**Your objective**
In the records below, repeat word for word only the lines starting at the one that contains "html: none ->" and ending at the one that contains "font-size: 16px ->", pictures excluded.

**Data under study**
+++++

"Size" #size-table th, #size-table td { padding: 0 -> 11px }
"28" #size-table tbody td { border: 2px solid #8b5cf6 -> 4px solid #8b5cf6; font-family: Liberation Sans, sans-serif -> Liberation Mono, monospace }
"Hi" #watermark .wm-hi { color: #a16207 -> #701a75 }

+++++

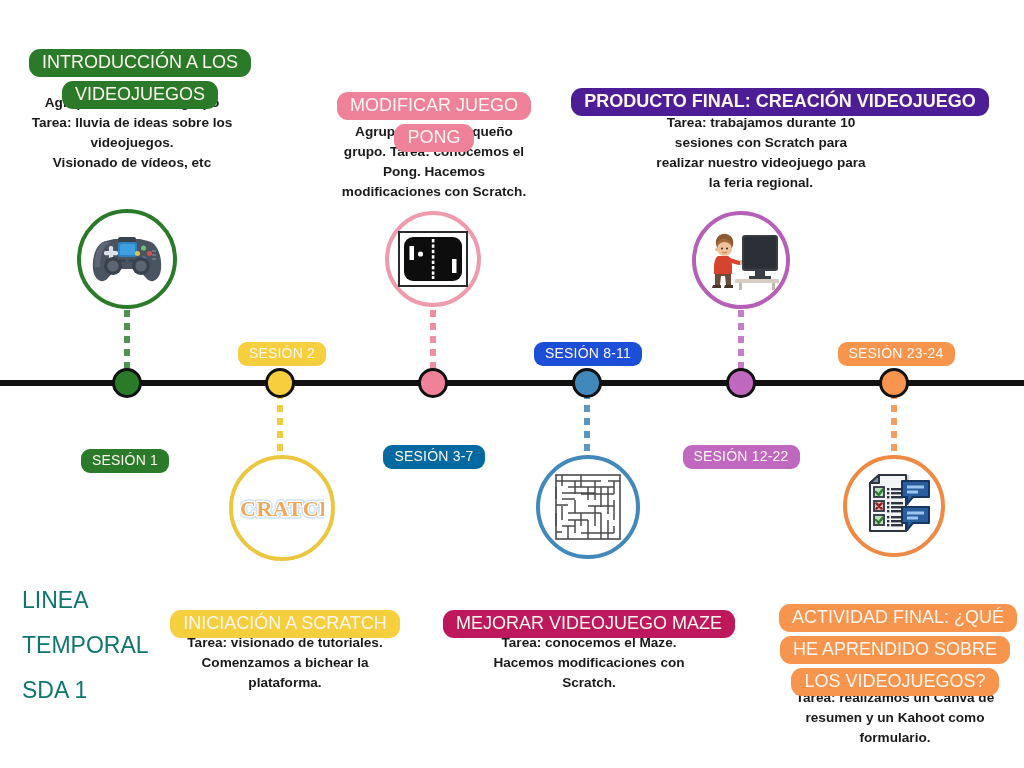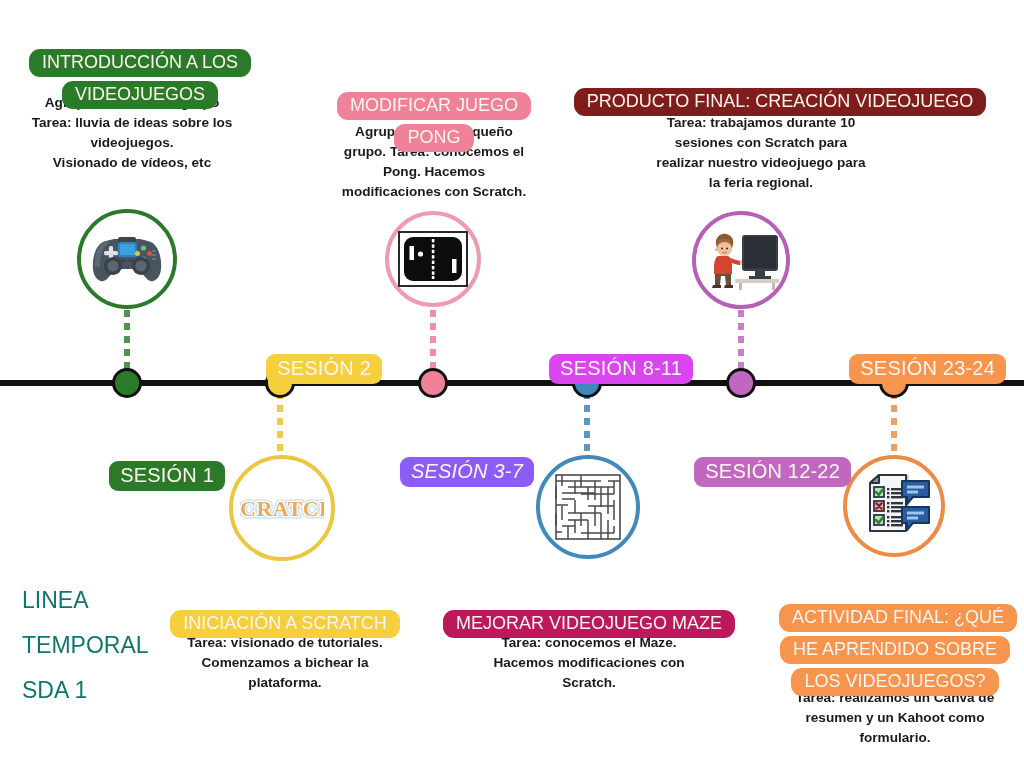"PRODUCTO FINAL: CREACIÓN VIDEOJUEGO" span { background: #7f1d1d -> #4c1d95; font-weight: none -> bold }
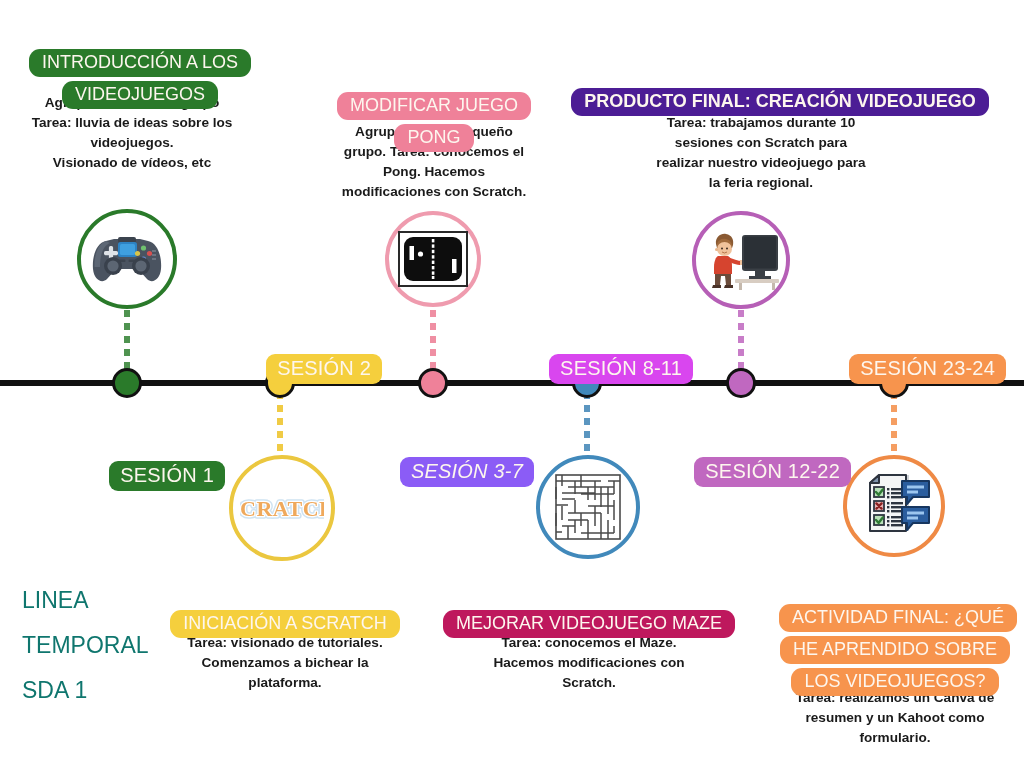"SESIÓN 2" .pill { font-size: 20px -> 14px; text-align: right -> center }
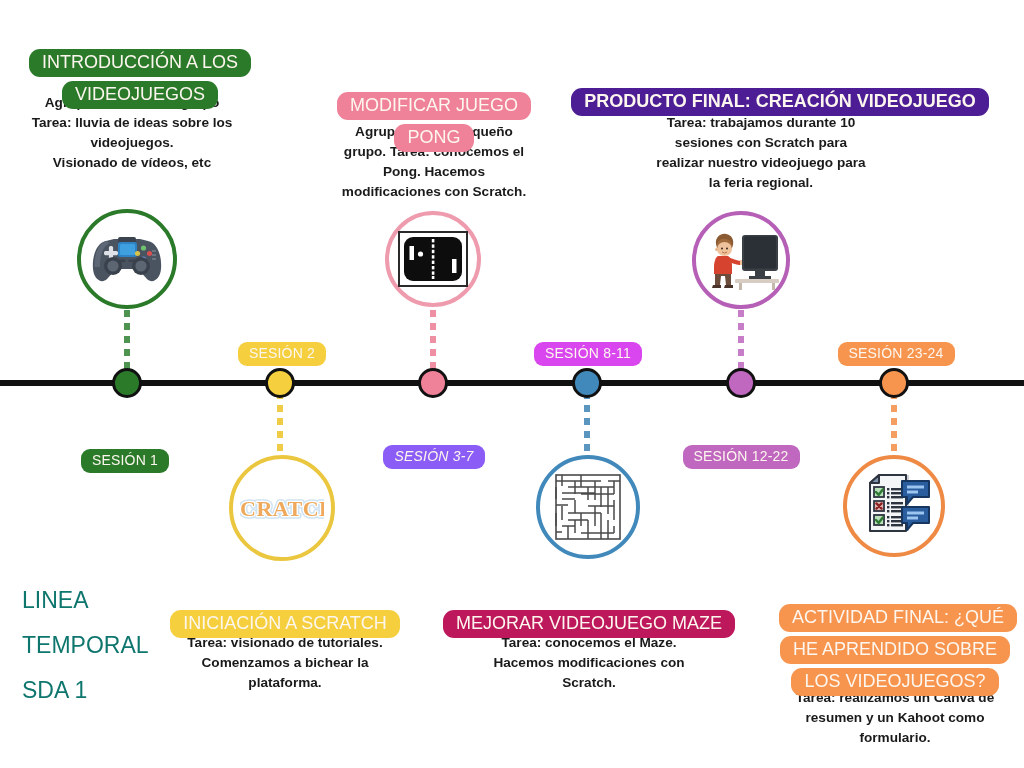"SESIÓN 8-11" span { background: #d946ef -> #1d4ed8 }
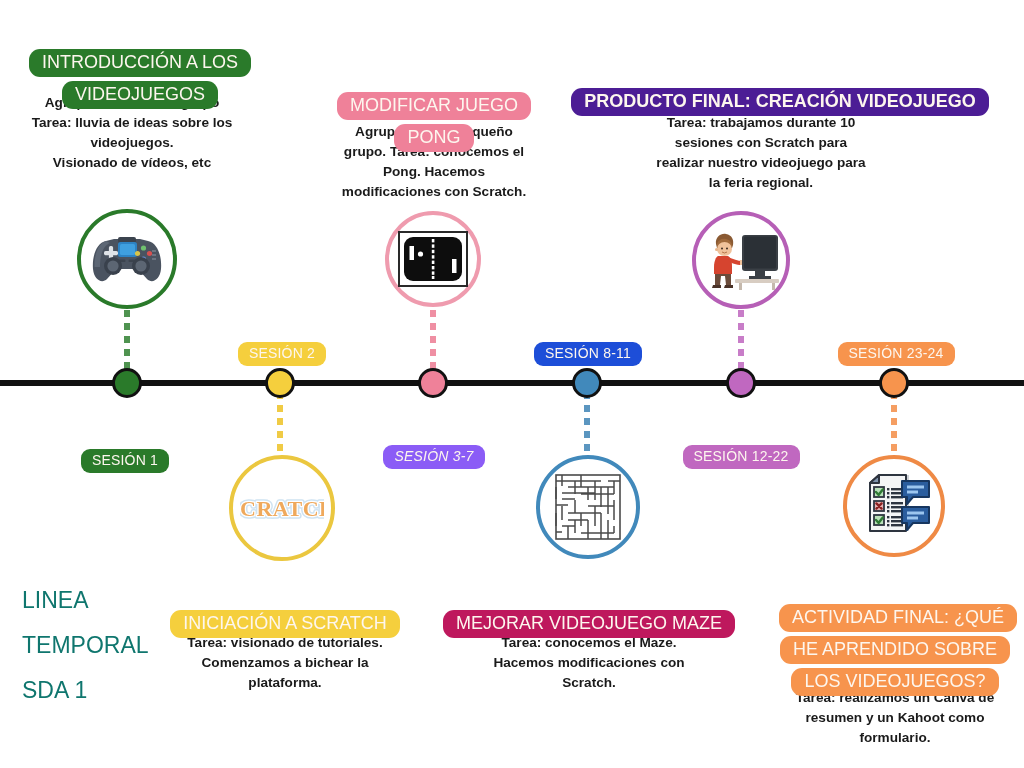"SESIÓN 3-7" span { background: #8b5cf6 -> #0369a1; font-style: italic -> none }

+++++

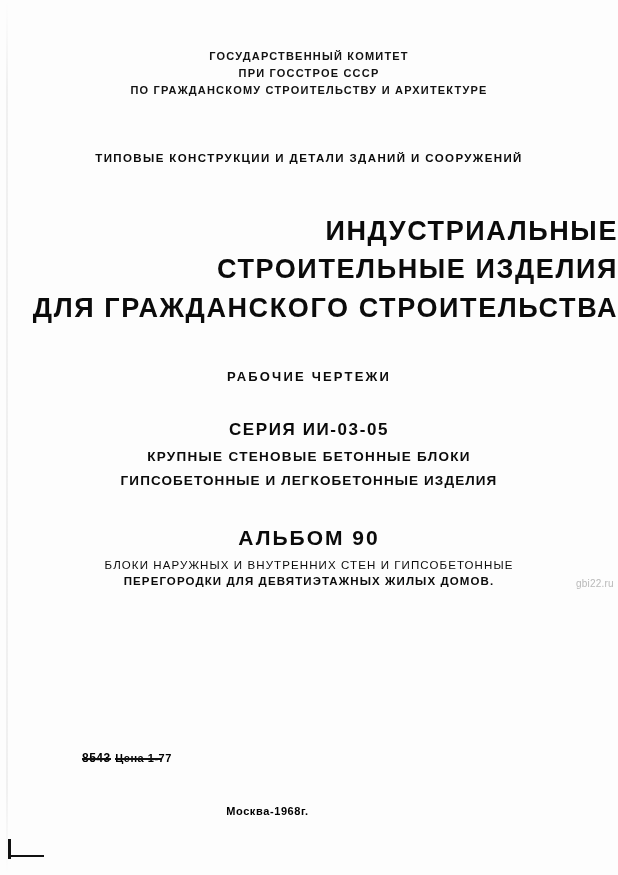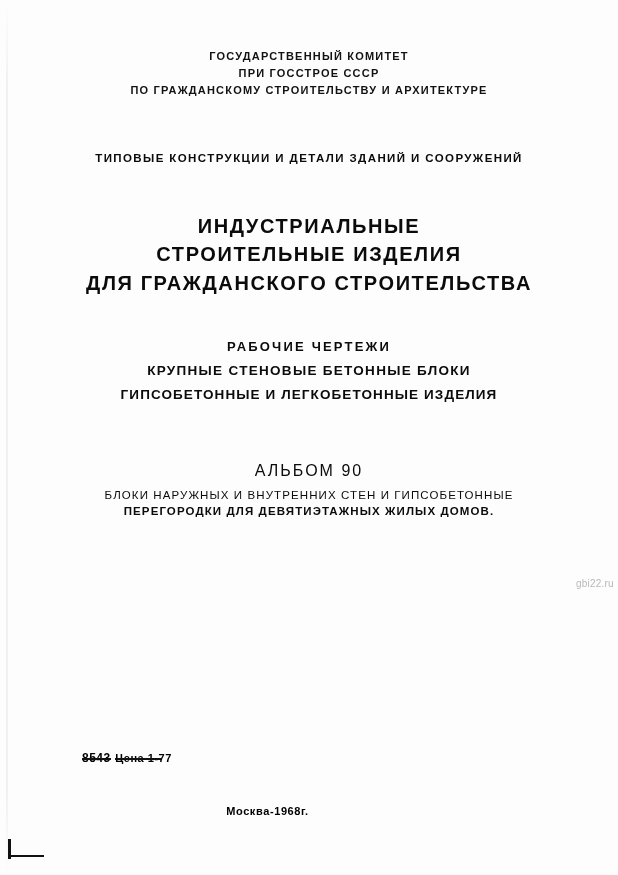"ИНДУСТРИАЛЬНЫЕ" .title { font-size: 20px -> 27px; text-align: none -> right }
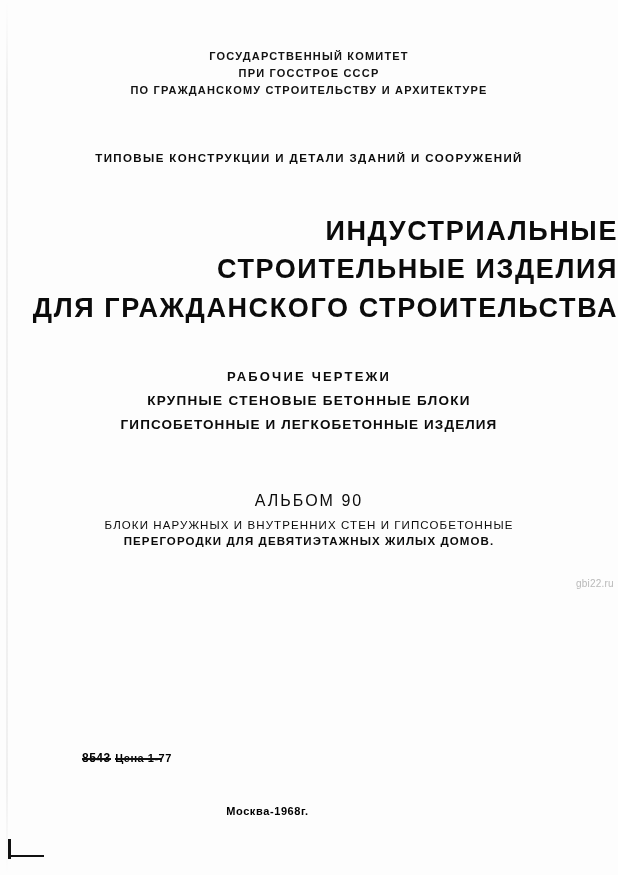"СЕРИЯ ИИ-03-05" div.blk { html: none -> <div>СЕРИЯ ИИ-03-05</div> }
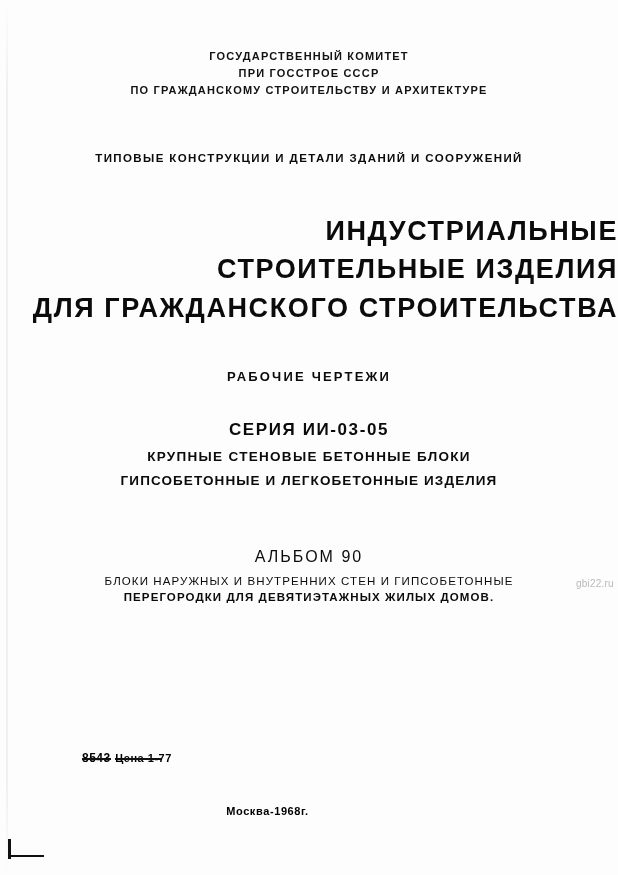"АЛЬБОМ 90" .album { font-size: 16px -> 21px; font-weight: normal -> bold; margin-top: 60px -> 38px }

+++++

**Solution to the exercise**
"СЕРИЯ ИИ-03-05" div.blk { html: none -> <div>СЕРИЯ ИИ-03-05</div> }
"АЛЬБОМ 90" .album { font-size: 16px -> 21px; font-weight: normal -> bold; margin-top: 60px -> 38px }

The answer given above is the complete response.